Which processes/daemons do we run

Zeitgeist itself is a single DBus daemon. Where the picture gets a
little more fuzzy is how we collect events. The long term goal is for
apps to submit events, maybe hooking directly into GtkRecentManager,
or in any case provide a very convenient way for apps to do this. Apps
like Pidgin or Empathy would probably need some plugin for logging
usage statistics of your contacts.

Right now we resort to less elegant ways of collecting events, like
running a separate daemon harvesting Firefox’s history,
GtkRecentlyUsed’s and other applications’ history (this daemon is also
known as the datahub). The datahub is already on its way to becoming
redundant now that a Firefox extension is in the works (and one for
Epiphany already exist). It is our intent that the datahub should
eventually go away as application support becomes widespread, but it
may eventually still prove useful for usage together with online
service.

How resource hungry are we

Normal memory usage is around 5-10mb for the core Zeitgeist daemon.
The datahub process (and I repeat; we want to get rid of this) is
about 12mb.

What dependencies

Right now the daemon depends on SQLite, Python 2.5, python-gobject,
python-xdg, and python-dbus. For the datahub we additionally need
python-gconf and python-gtk2, but the datahub is optional.

Future plans

We have spend a lot of time planning and designing lately. When we
have a stable reference implementation of our design in Python we plan
to use that as a template for a C implementation. To be clear – the C
version will be log-format and API compatible with the Python version.

We plan to make good use of the upcoming Zeitgeist hackfest and should
have a 0.3 development release ready shortly after. If we are happy
about the 0.3 series we will rename it to 0.9 and go for a 1.0.

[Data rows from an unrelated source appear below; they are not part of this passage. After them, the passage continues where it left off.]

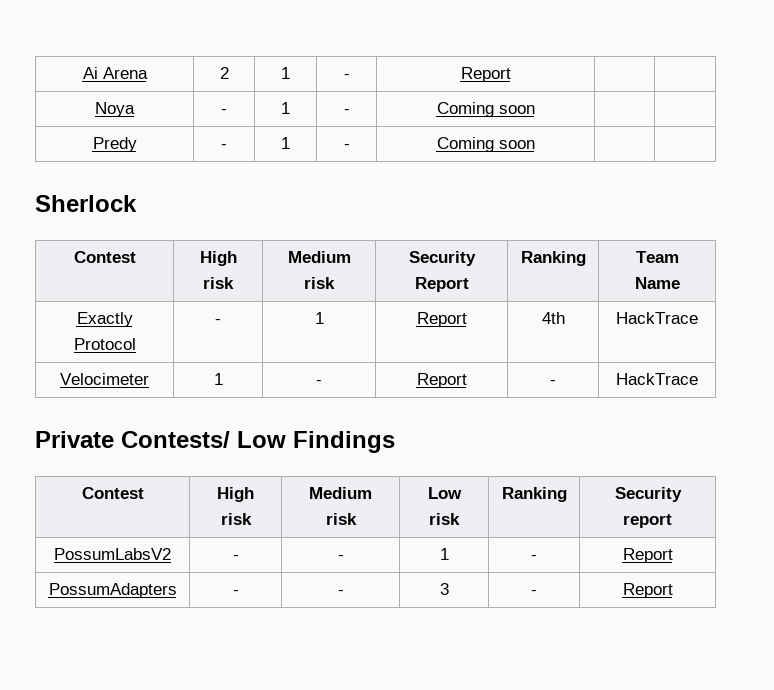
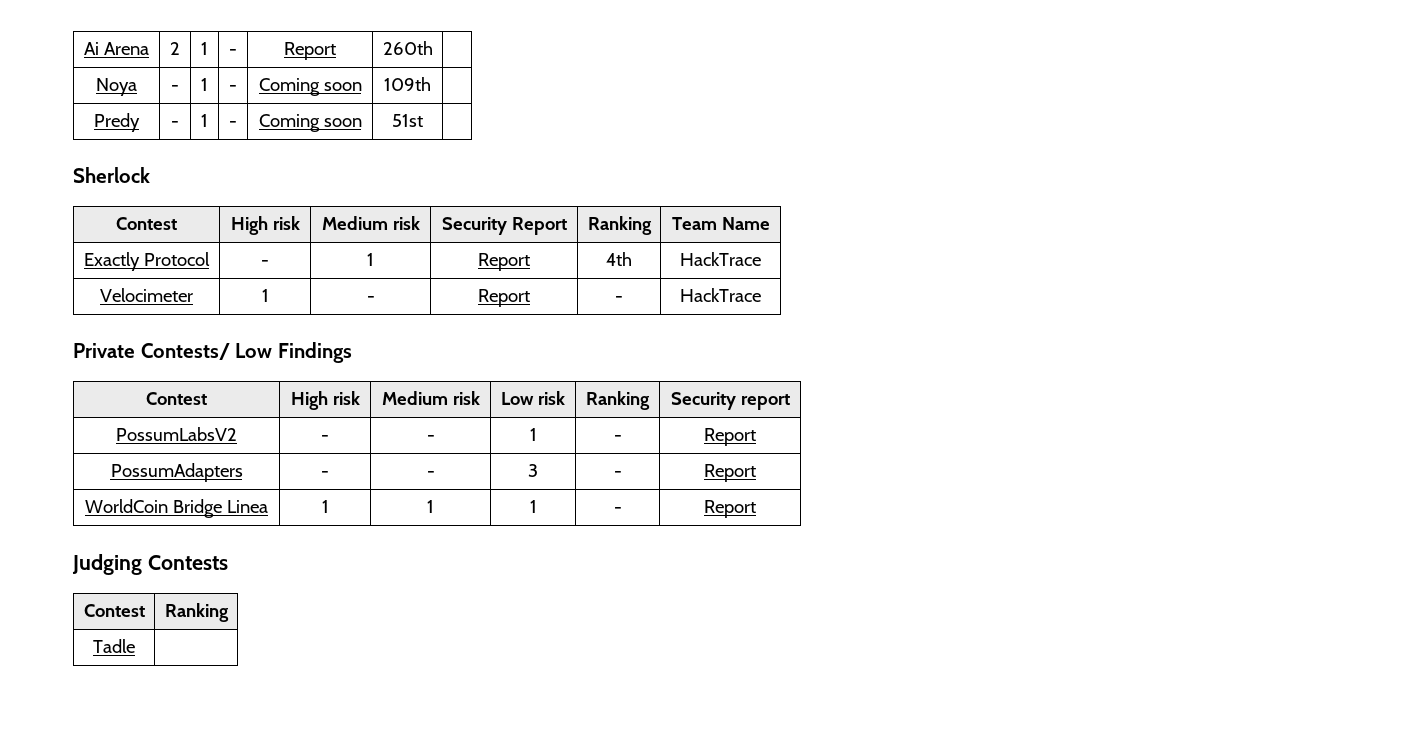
- Ai Arena | 2 | 1 | - | Report | |
+ Ai Arena | 2 | 1 | - | Report | 260th |
- Noya | - | 1 | - | Coming soon | |
+ Noya | - | 1 | - | Coming soon | 109th |
- Predy | - | 1 | - | Coming soon | |
+ Predy | - | 1 | - | Coming soon | 51st |
+ WorldCoin Bridge Linea | 1 | 1 | 1 | - | Report
+ Judging Contests
+ Contest | Ranking
+ Tadle |

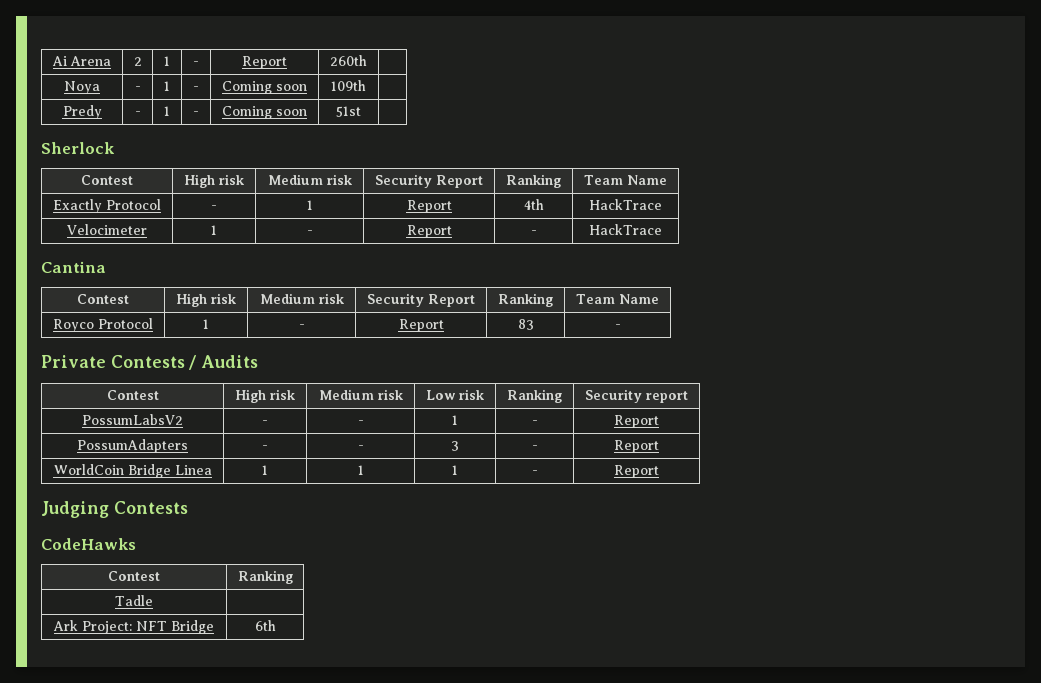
- Private Contests/ Low Findings
+ Cantina
+ Contest | High risk | Medium risk | Security Report | Ranking | Team Name
+ Royco Protocol | 1 | - | Report | 83 | -
+ Private Contests / Audits
+ CodeHawks
+ Ark Project: NFT Bridge | 6th

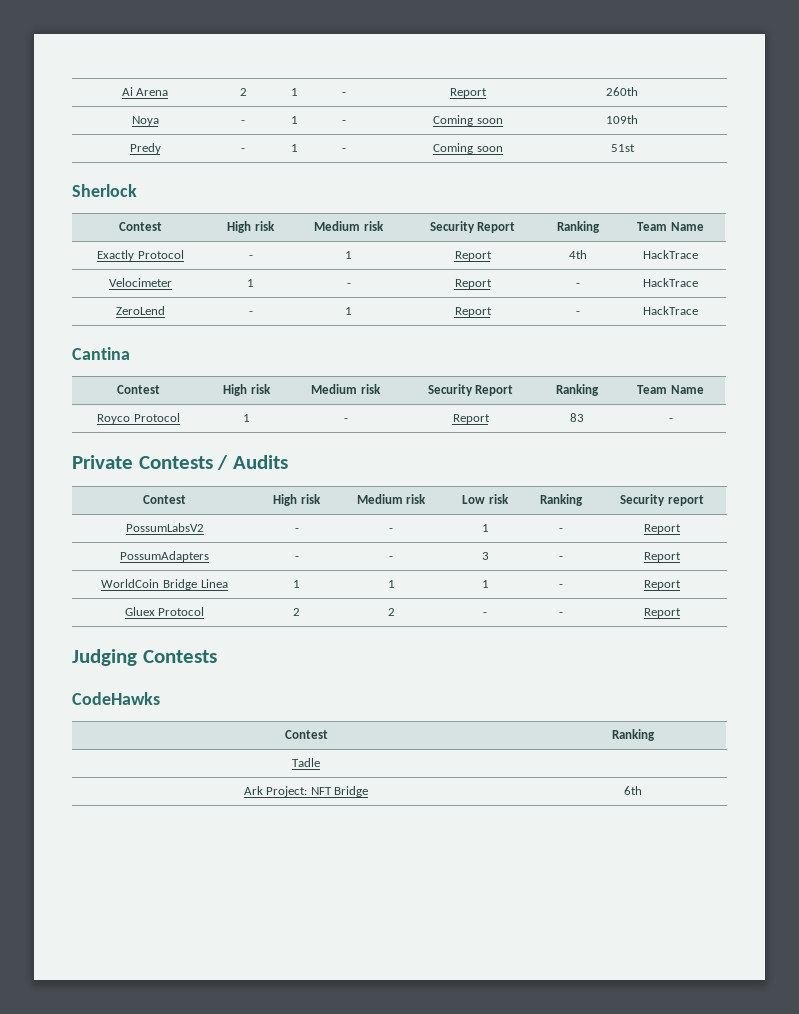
+ ZeroLend | - | 1 | Report | - | HackTrace
+ Gluex Protocol | 2 | 2 | - | - | Report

Regarding Gnome 3.0 I think we are in a situation much like Owen
Taylor recently outlined for Gnome Shell on the release-team mailing
list[1]. If we are desperate for Zeitgeist to be included in a Gnome
3.0 this March I believe it would be doable. It will require that we
really bust our backs and cut some corners, but it’s doable.
Personally (not speaking for the Zeitgeist team here) I am not sure it
would be a very good idea for the same reasons Owen mention.

Relation to Tracker and Other Semantic Technologies

The very short version of this is that Tracker and Zeitgeist does not
depend on each other in any way. The catch however is that either one
becomes a whole lot more powerful when working together. To take an
example consider tagging. Zeitgeist is just a log so we don’t manage
your tags, we are however fully equipped to understand events
concerning your tags. So you manage the tags via Tracker and track
their usage in Zeitgeist. The combined power enables one to reason
about what tags relate to resources in a temporal manner, even with
resources that are not tagged.

In the Zeitgeist world we call an application like Tracker a
Repository. Nepomuk or Desktop-CouchDB might work as other
Repositories. If there is some confusion in this area it is
understandable, since we do have some Repository-like features in our
0.2 series. This is however removed from the 0.3 series. It is still
undecided if we want to define a minimal Repostiory DBus API for
Zeitgeist and then ship a reference impl. of this API (which would run
in a separate process). Any full fledged Repository would be able own
the Repository service on the bus and Zeitgeist would not run its own.
But again let me stress that a Repository is not needed for the
Zeitgeist Log daemon to be useful.

Tags: , ,

10 Responses to “Zeitgeist Status Update”

  1. pvanhoof Says:

    Nepomuk is not an RDF store, it’s a set of ontologies. Nepomuk-KDE is not just a store, it’s KDE’s Nepomuk usage, concept or platform, more or less. Tracker 0.7 uses Nepomuk’s ontologies too. Please keep this clear in explanations about RDF stores.

  2. kamstrup Says:

    @pvanhoof: Right, it would have been more correct to say Soprano. I deliberately used Nepomuk instead because people tend to think that Nepomuk is what really is Soprano. I didn’t want to go into the finer details about this, so I swallowed my pride and just called it Nepomuk. One could argue that I am just adding to the confusion – I plead guilty on that charge :-)

  3. Tom Says:

    Sorry but this really sounds quite useless to me, certainly not something I would want another deamon for…

  4. frej soya Says:

    Problems to solve (or user stories)
    Recent files:
    Parsing a big XML is an implementation issue, nothing a user cares about.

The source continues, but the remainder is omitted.